■ **Exercise prompt**
Whenever a picture appears in the data, skip it and write out all other material exactly.
BEGIN
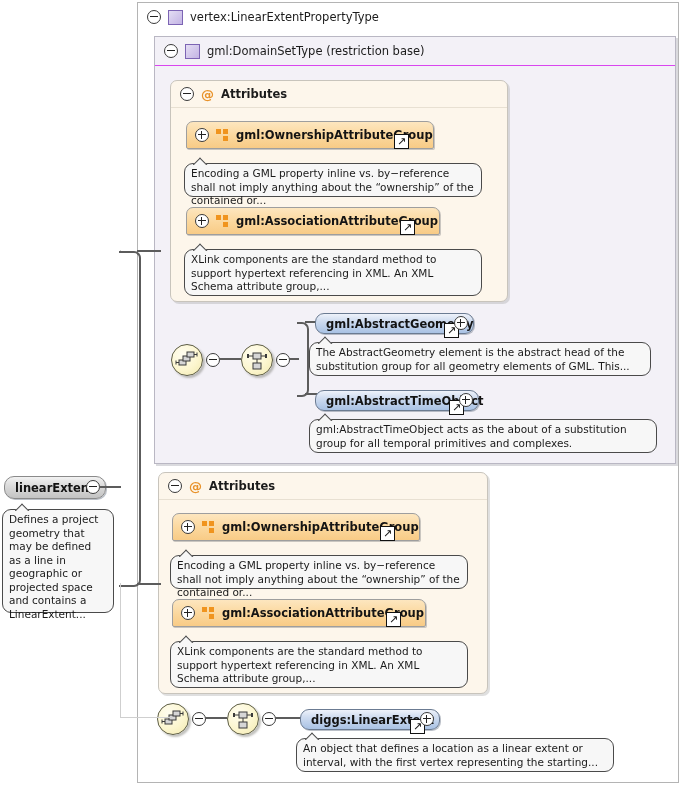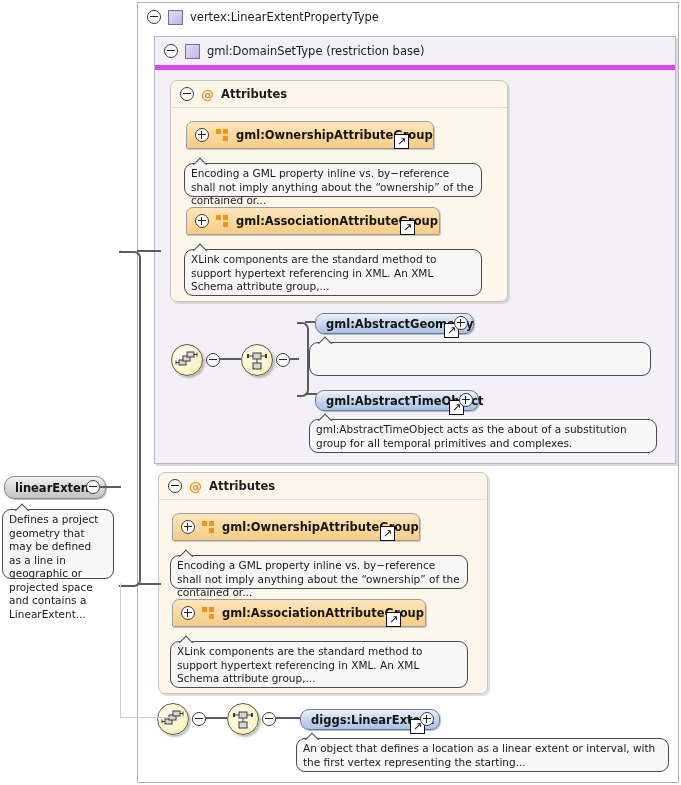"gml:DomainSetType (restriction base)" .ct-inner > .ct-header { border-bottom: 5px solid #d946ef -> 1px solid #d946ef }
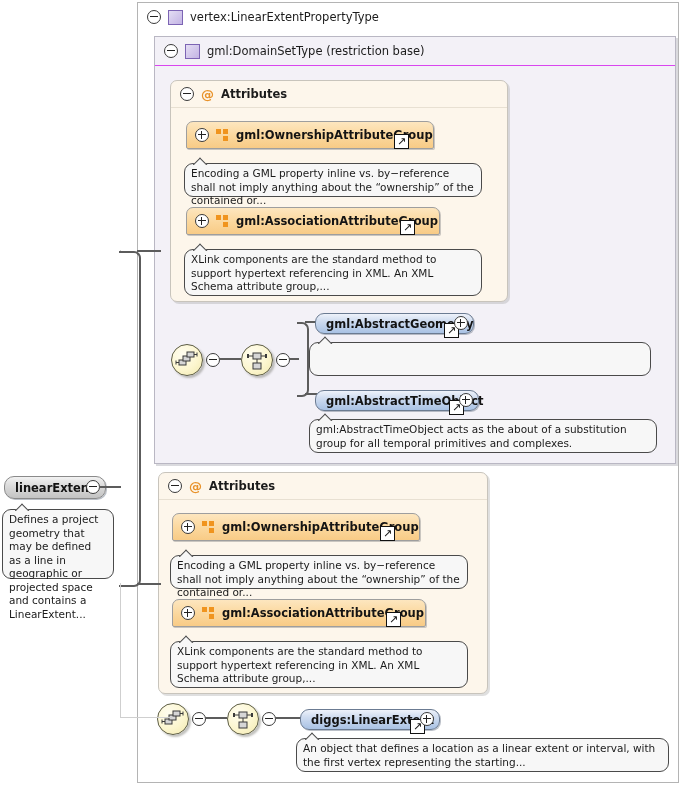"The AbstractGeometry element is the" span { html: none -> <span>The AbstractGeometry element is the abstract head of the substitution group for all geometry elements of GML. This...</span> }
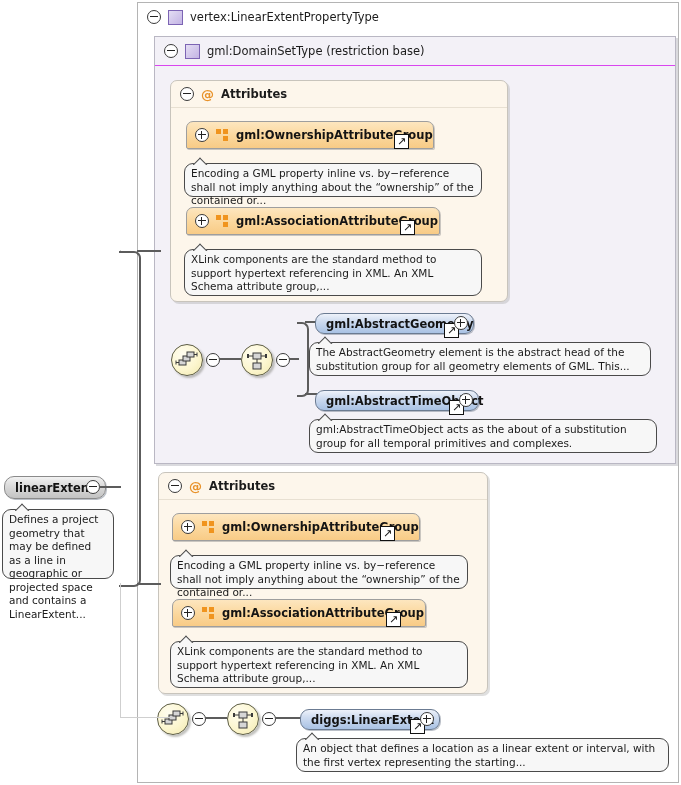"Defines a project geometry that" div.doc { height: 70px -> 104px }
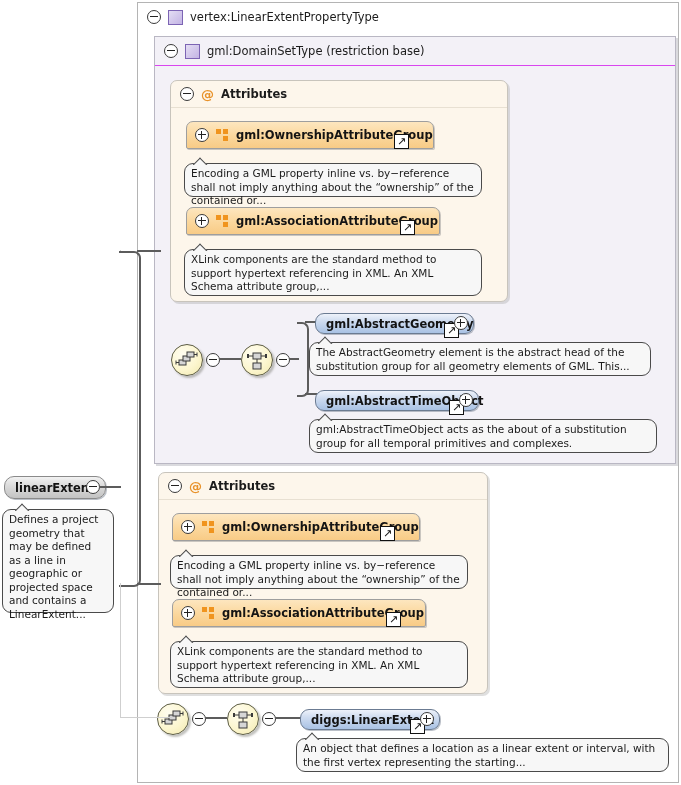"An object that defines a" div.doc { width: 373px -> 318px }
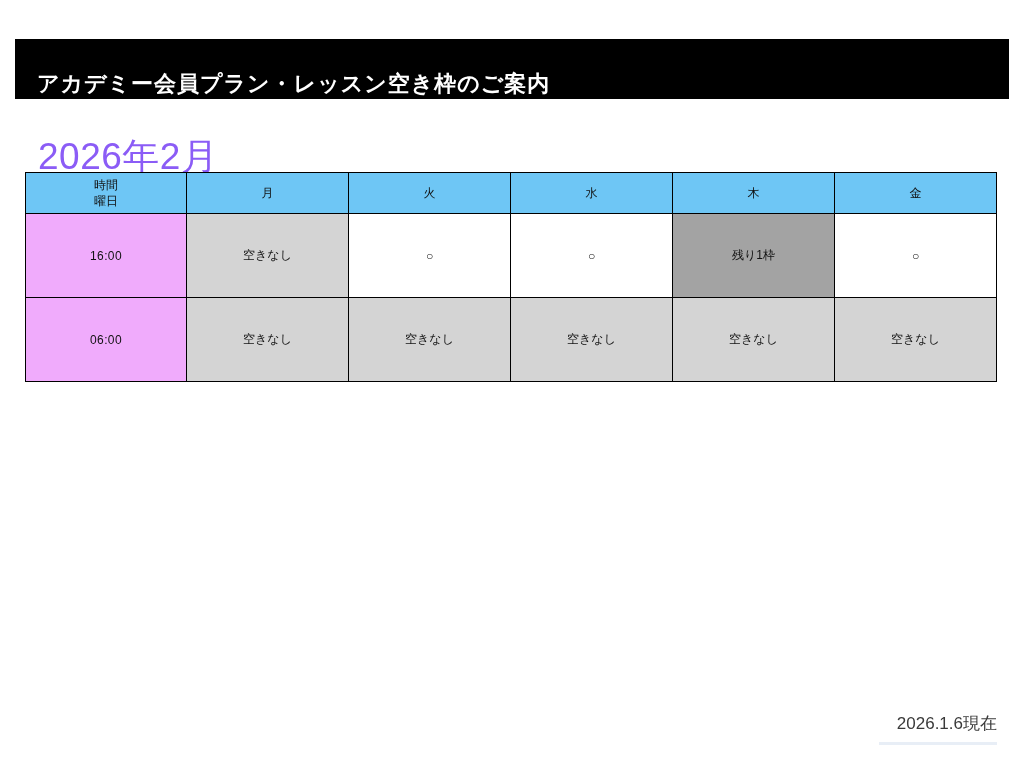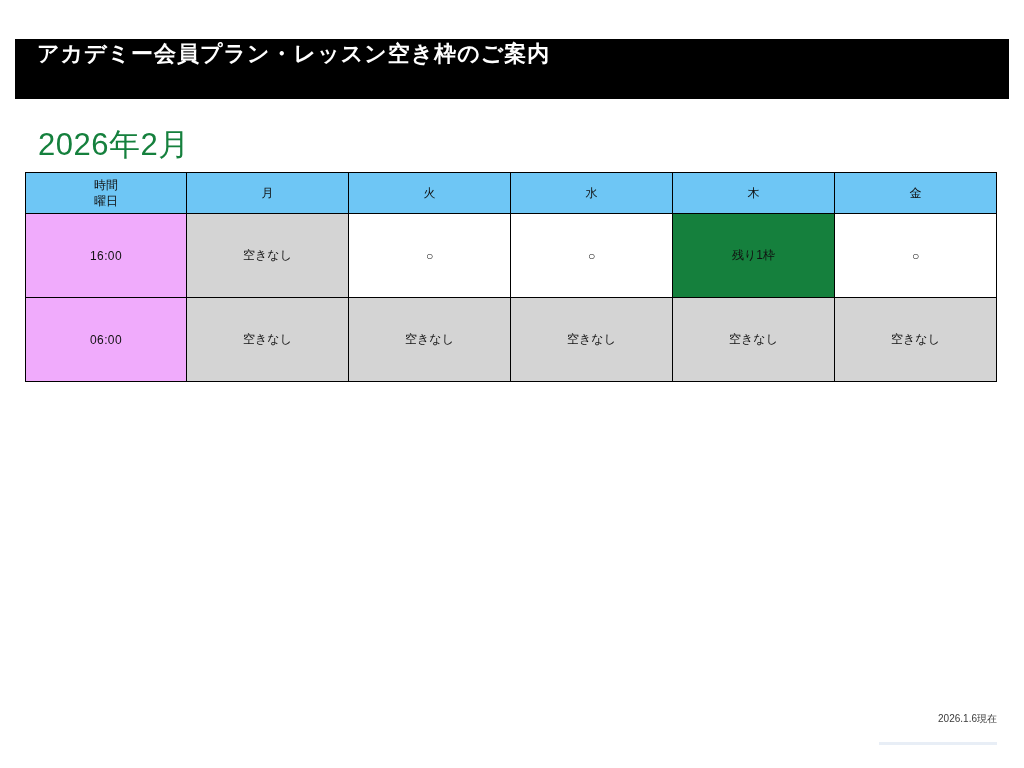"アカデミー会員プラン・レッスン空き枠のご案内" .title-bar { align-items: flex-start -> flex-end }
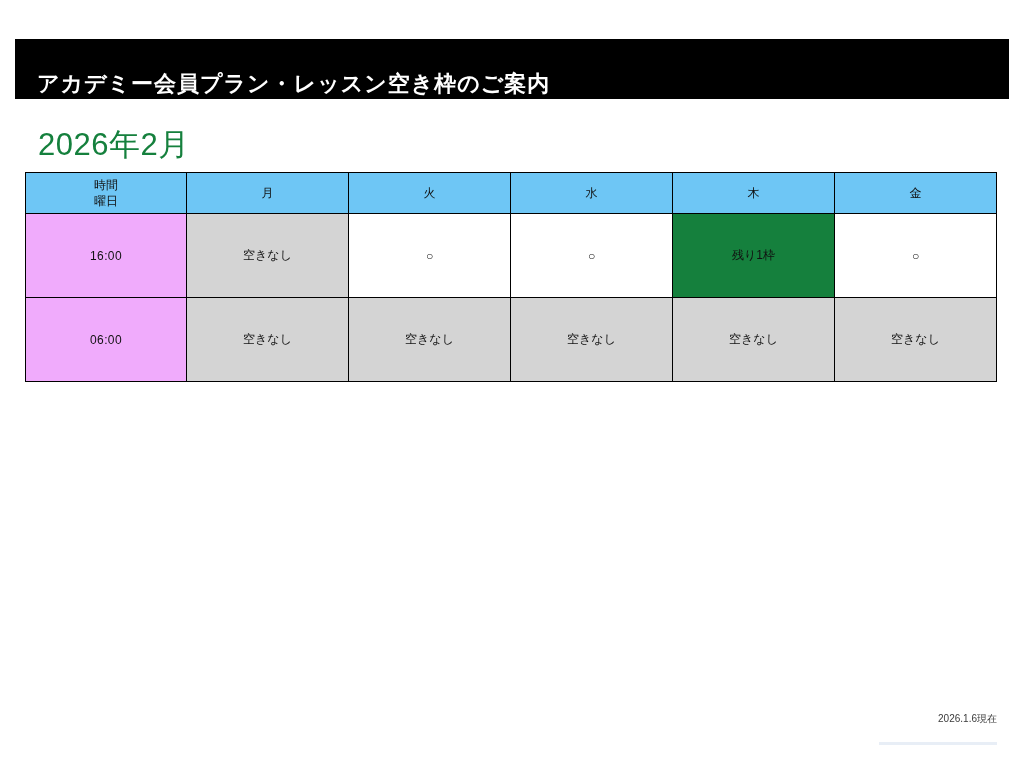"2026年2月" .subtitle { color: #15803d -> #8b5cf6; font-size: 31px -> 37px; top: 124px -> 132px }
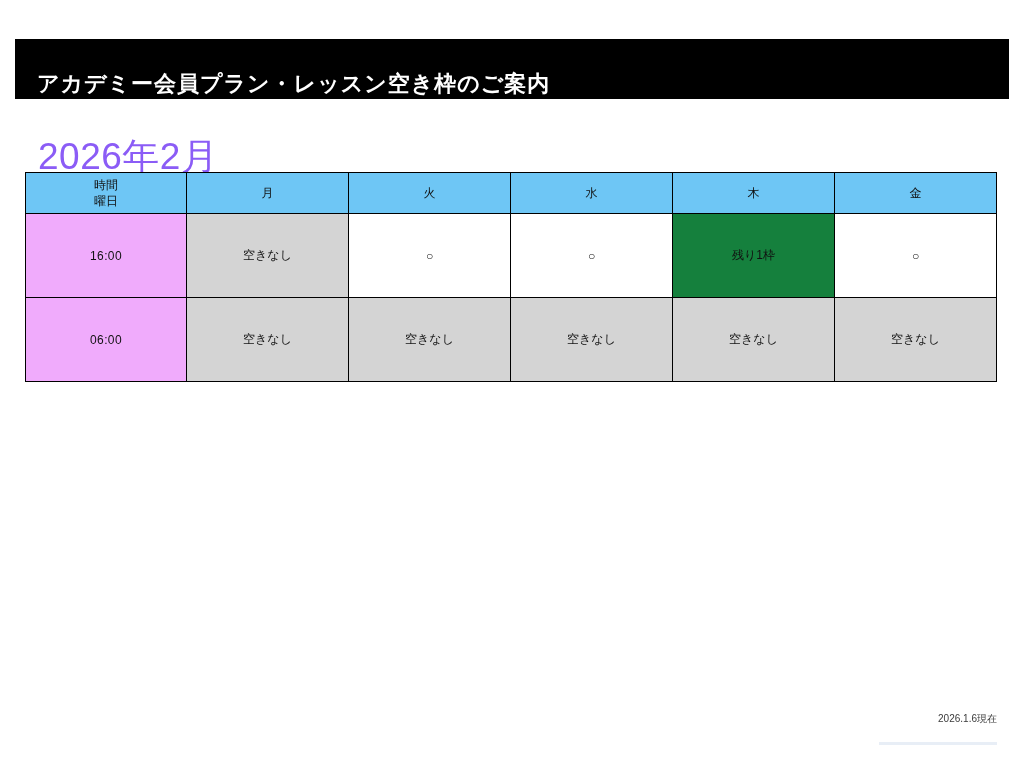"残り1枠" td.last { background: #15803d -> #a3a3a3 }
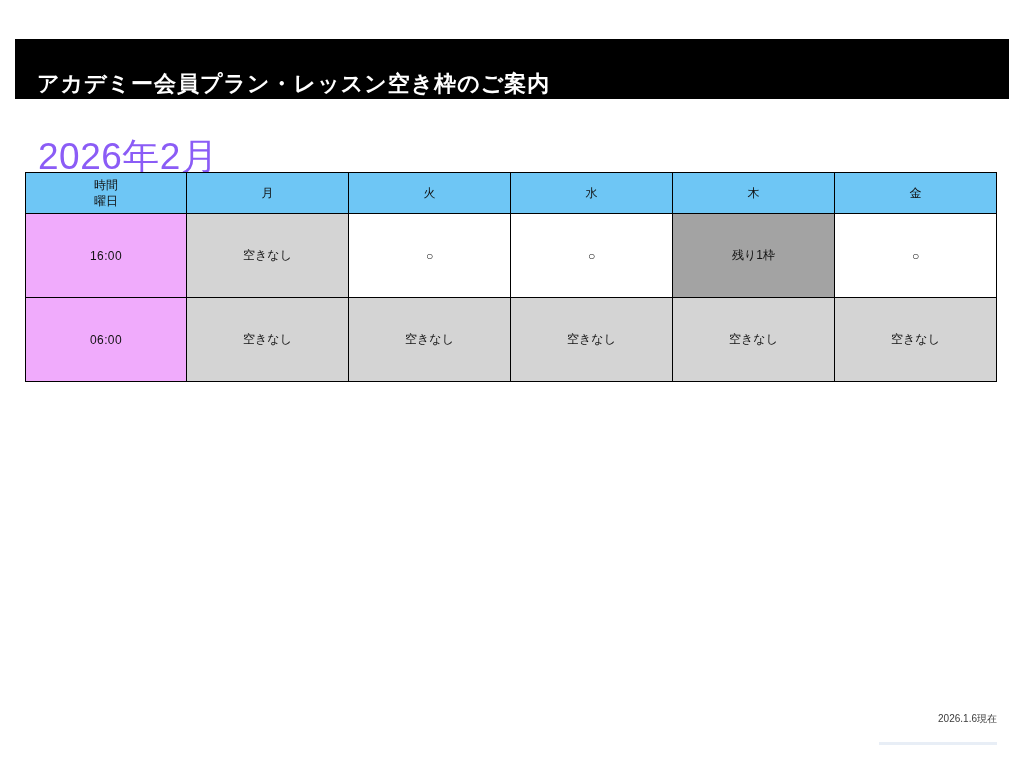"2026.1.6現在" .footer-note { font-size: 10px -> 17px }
END
■ **Solution for this exercise**
"gml:DomainSetType (restriction base)" .ct-inner > .ct-header { border-bottom: 5px solid #d946ef -> 1px solid #d946ef }
"The AbstractGeometry element is the" span { html: none -> <span>The AbstractGeometry element is the abstract head of the substitution group for all geometry elements of GML. This...</span> }
"Defines a project geometry that" div.doc { height: 70px -> 104px }
"An object that defines a" div.doc { width: 373px -> 318px }
"アカデミー会員プラン・レッスン空き枠のご案内" .title-bar { align-items: flex-start -> flex-end }
"2026年2月" .subtitle { color: #15803d -> #8b5cf6; font-size: 31px -> 37px; top: 124px -> 132px }
"残り1枠" td.last { background: #15803d -> #a3a3a3 }
"2026.1.6現在" .footer-note { font-size: 10px -> 17px }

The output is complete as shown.